(Task input begins)
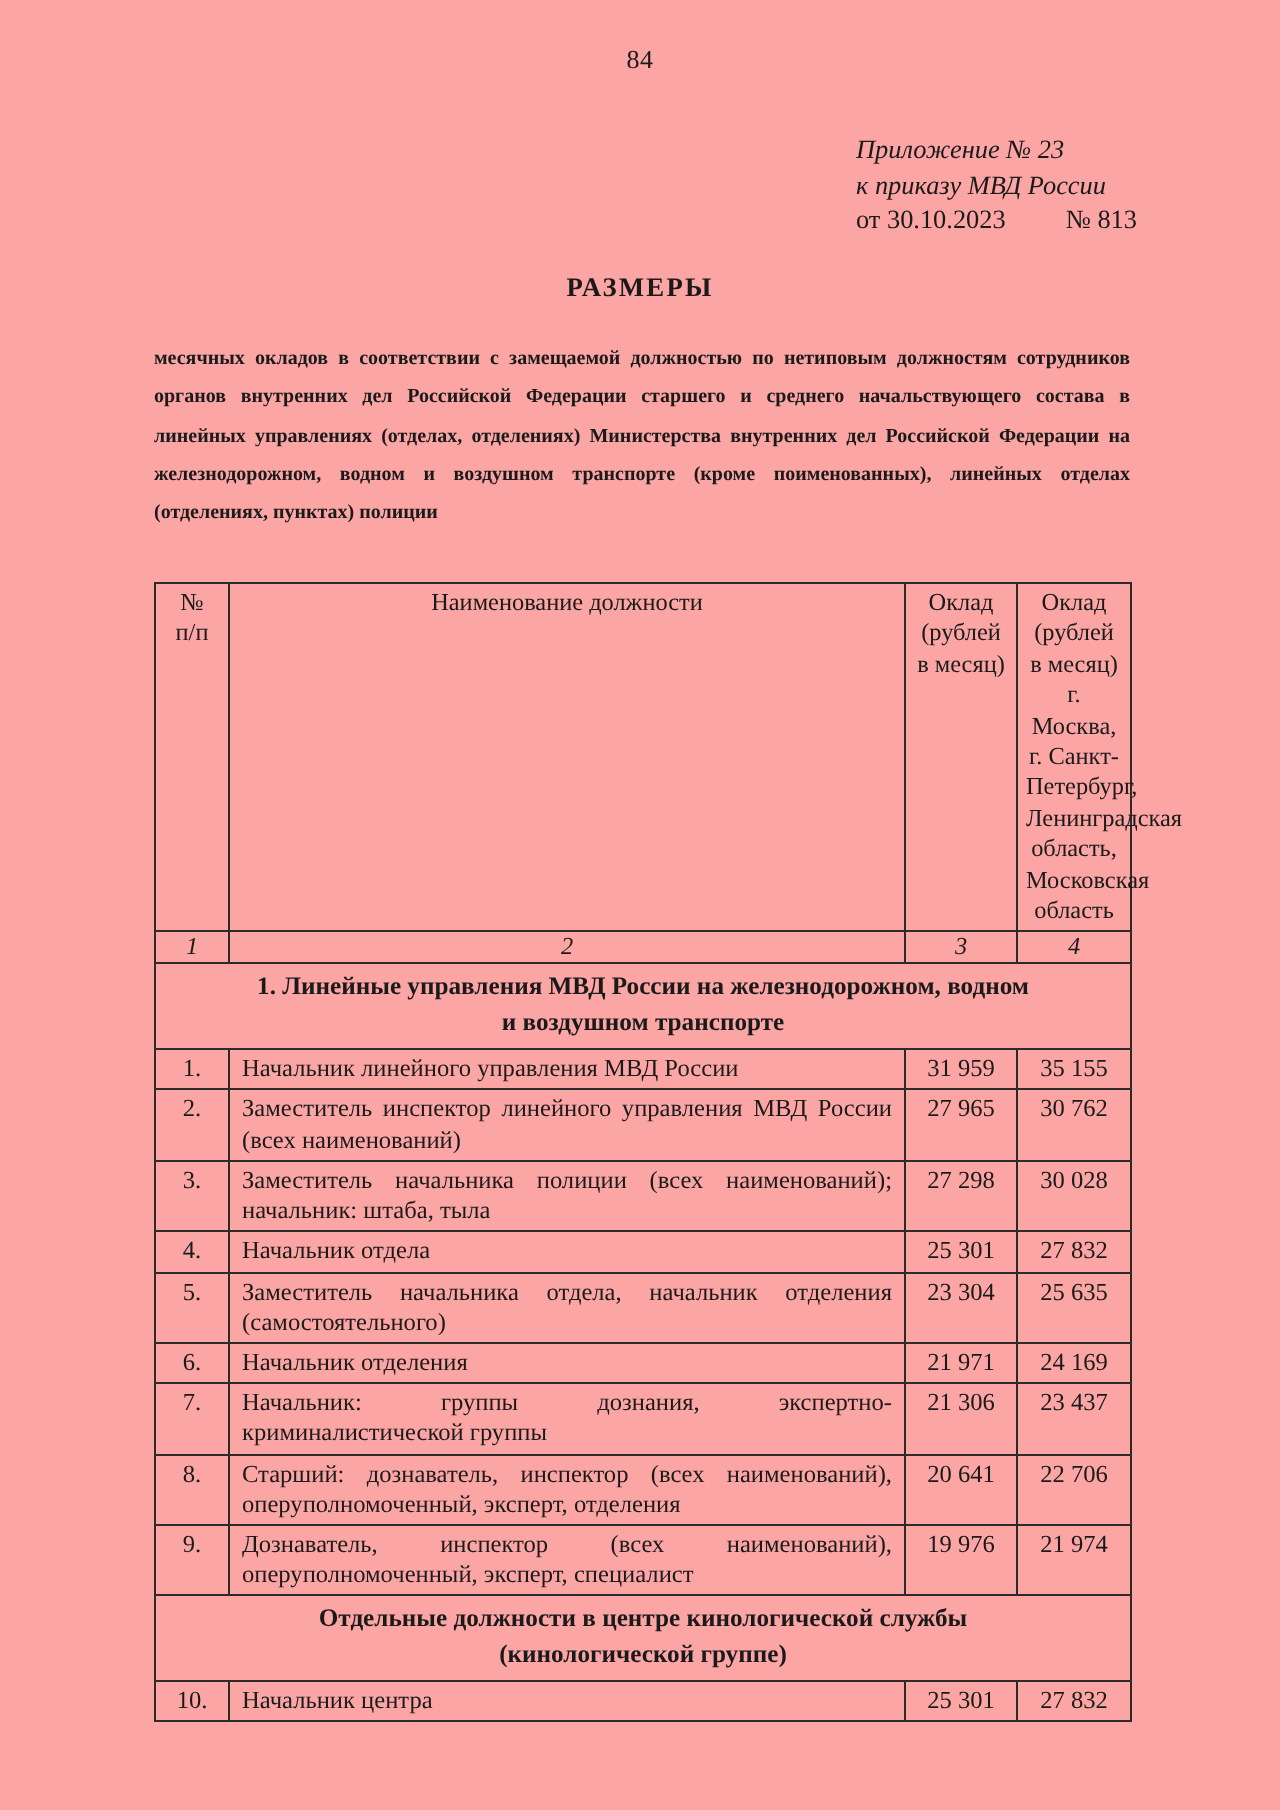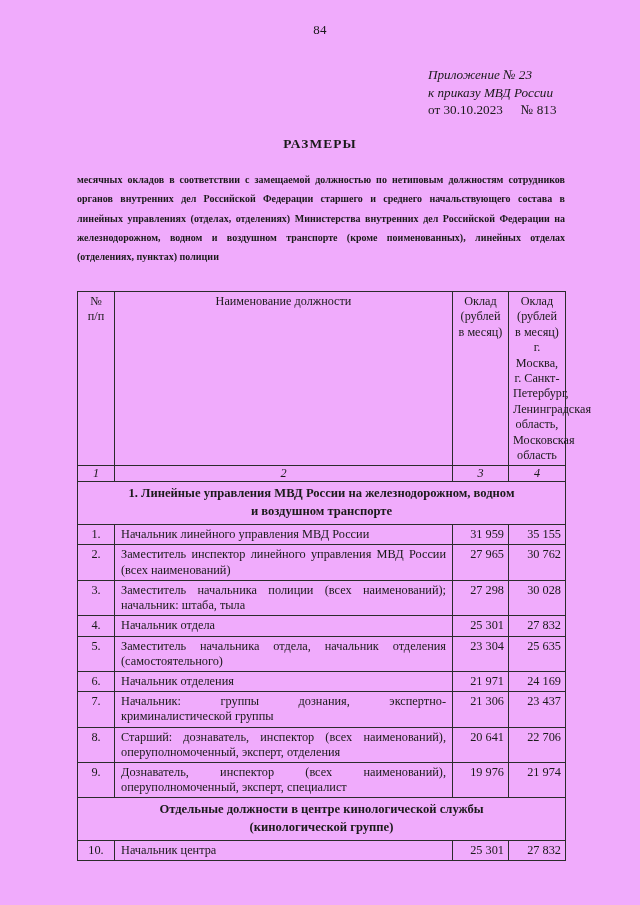--- a/index.html
+++ b/index.html
@@ -12,21 +12,21 @@
     height: 905px;
     position: relative;
     font-family: "Liberation Serif", "DejaVu Serif", serif;
     color: #1a1a1a;
     overflow: hidden;
   }
 
   .page {
     position: absolute;
     inset: 0;
-    background: #f0abfc;
+    background: #fca5a5;
   }
 
   
   .page-number {
     position: absolute;
     top: 22px;
     left: 0;
     width: 640px;
     text-align: center;
     font-size: 13px;
@@ -41,21 +41,21 @@
     width: 200px;
     font-size: 13.2px;
     line-height: 17.5px;
   }
   .appendix-block .line {
     white-space: nowrap;
     font-style: italic;
   }
   .appendix-block .order-line {
     display: flex;
-    gap: 18px;
+    gap: 30px;
   }
 
   
   .doc-title {
     position: absolute;
     top: 136px;
     left: 0;
     width: 640px;
     text-align: center;
     font-size: 13.4px;
@@ -146,21 +146,21 @@
     text-align-last: left;
     -moz-text-align-last: left;
     padding-left: 6px;
     padding-right: 6px;
   }
   .data-row .cell-position.single {
     text-align: left;
     margin-top: 36px;
   }
   .data-row .cell-amount {
-    text-align: right;
+    text-align: center;
     white-space: nowrap;
     margin-top: 24px;
   }
 </style>
 </head>
 <body>
 
 <div class="page">
 
   <div class="page-number">84</div>

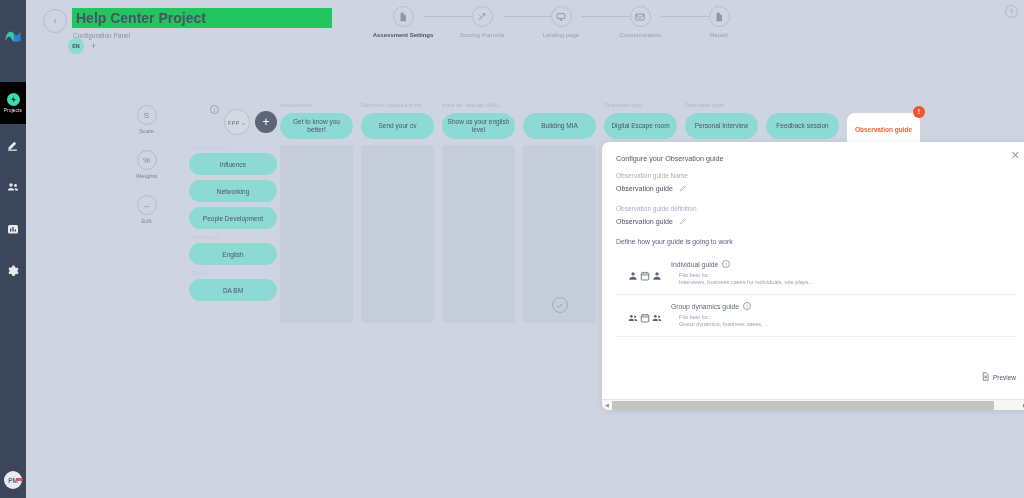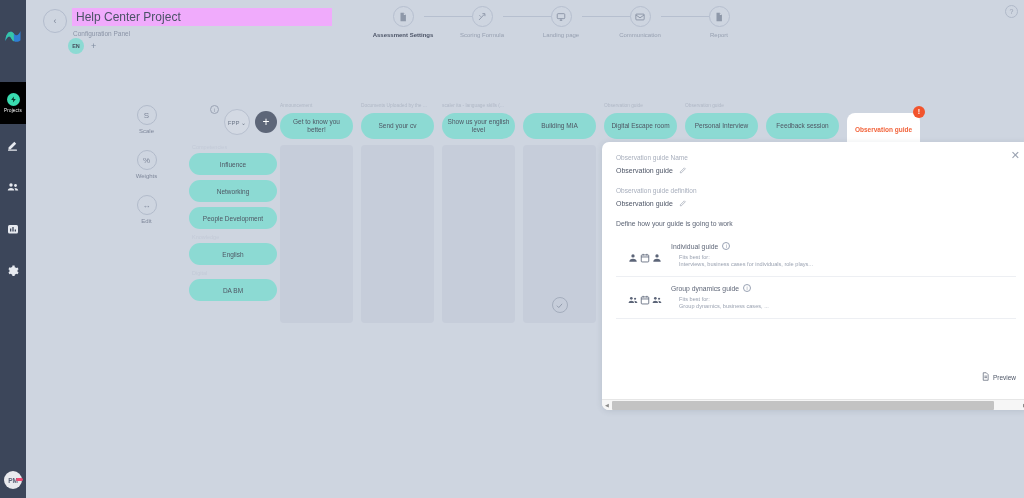--- a/index.html
+++ b/index.html
@@ -51,22 +51,22 @@
   
   .back-btn {
     position: absolute; left: 17px; top: 9px;
     width: 24px; height: 24px; border-radius: 50%;
     border: 1px solid #b3bccd; color: #7d8699;
     display: flex; align-items: center; justify-content: center;
     font-size: 9px; cursor: pointer;
   }
   .title-wrap { position: absolute; left: 46px; top: 8px; }
   .proj-title {
-    font-size: 12px; font-weight: normal; color: #4a5266;
-    background: #f0abfc; padding: 2px 4px; width: 260px;
+    font-size: 14px; font-weight: bold; color: #4a5266;
+    background: #22c55e; padding: 2px 4px; width: 260px;
   }
   .proj-sub { font-size: 6.5px; color: #8a93a6; margin-top: 4px; margin-left: 1px; }
   .lang-row { position: absolute; left: 42px; top: 38px; display: flex; align-items: center; gap: 7px; }
   .lang-pill {
     width: 16px; height: 16px; border-radius: 50%;
     background: #8cdad3; color: #46515f;
     font-size: 5.5px; font-weight: bold;
     display: flex; align-items: center; justify-content: center;
   }
   .lang-plus { color: #7f8ba0; font-size: 9px; line-height: 1; cursor: pointer; }
@@ -466,20 +466,21 @@
         <div class="col-chip selected">
           <span>Observation guide</span>
           <span class="col-badge">!</span>
         </div>
       </div>
 
     </div>
 
     <div class="modal">
       <div class="modal-inner">
+        <div class="modal-title">Configure your Observation guide</div>
         <div class="modal-close">✕</div>
 
         <div class="field-label">Observation guide Name</div>
         <div class="field-row">
           <span class="field-value">Observation guide</span>
           <span class="pencil">
             <svg viewBox="0 0 24 24" width="8" height="8" fill="none" stroke="currentColor" stroke-width="2">
                 <path d="M4 17.5L16 5.5l3 3L7 20.5H4z"></path>
               </svg>
           </span>

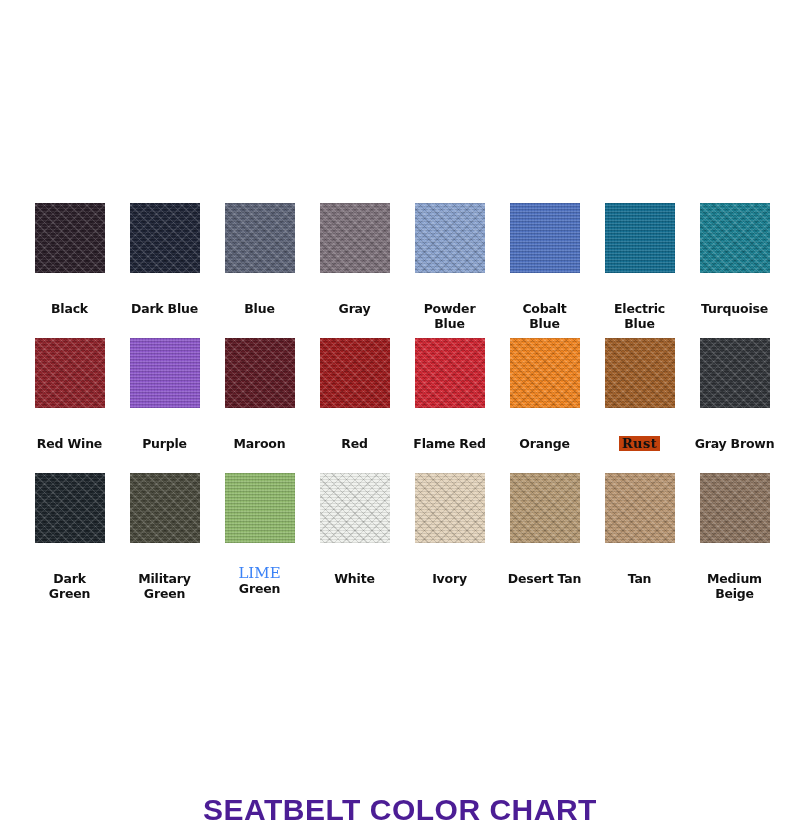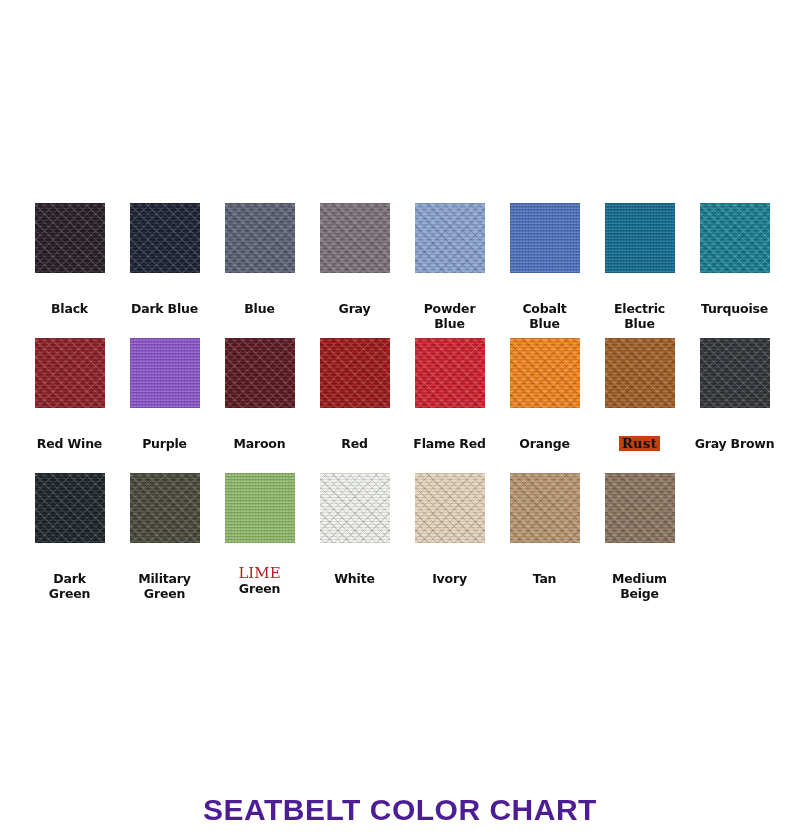--- a/index.html
+++ b/index.html
@@ -149,21 +149,21 @@
   .swatch-label.mixed {
     margin-top: 7px;
     line-height: 16px;
   }
   .swatch-label.mixed .lime-word {
     display: block;
     font-family: "DejaVu Serif", "Liberation Serif", serif;
     font-weight: normal;
     font-size: 15px;
     letter-spacing: 0px;
-    color: #b91c1c;
+    color: #3b82f6;
   }
   .swatch-label.mixed .plain-word {
     display: block;
     font-family: "DejaVu Sans", "Liberation Sans", sans-serif;
     font-weight: bold;
     font-size: 12.5px;
     line-height: 15px;
   }
 
   
@@ -316,20 +316,26 @@
           </div>
           <div class="swatch-label">White</div>
         </div>
         <div class="swatch-cell">
           <div class="swatch-chip" style="background: rgb(227, 211, 187);">
             <div class="weave"></div>
           </div>
           <div class="swatch-label">Ivory</div>
         </div>
         <div class="swatch-cell">
+          <div class="swatch-chip" style="background: rgb(182, 154, 116);">
+            <div class="weave"></div>
+          </div>
+          <div class="swatch-label">Desert Tan</div>
+        </div>
+        <div class="swatch-cell">
           <div class="swatch-chip" style="background: rgb(185, 150, 114);">
             <div class="weave"></div>
           </div>
           <div class="swatch-label">Tan</div>
         </div>
         <div class="swatch-cell">
           <div class="swatch-chip" style="background: rgb(140, 116, 96);">
             <div class="weave"></div>
           </div>
           <div class="swatch-label">Medium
(Task input ends)
Go through the listing above and list every line that has the word "last".

     text-align-last: left;
     -moz-text-align-last: left;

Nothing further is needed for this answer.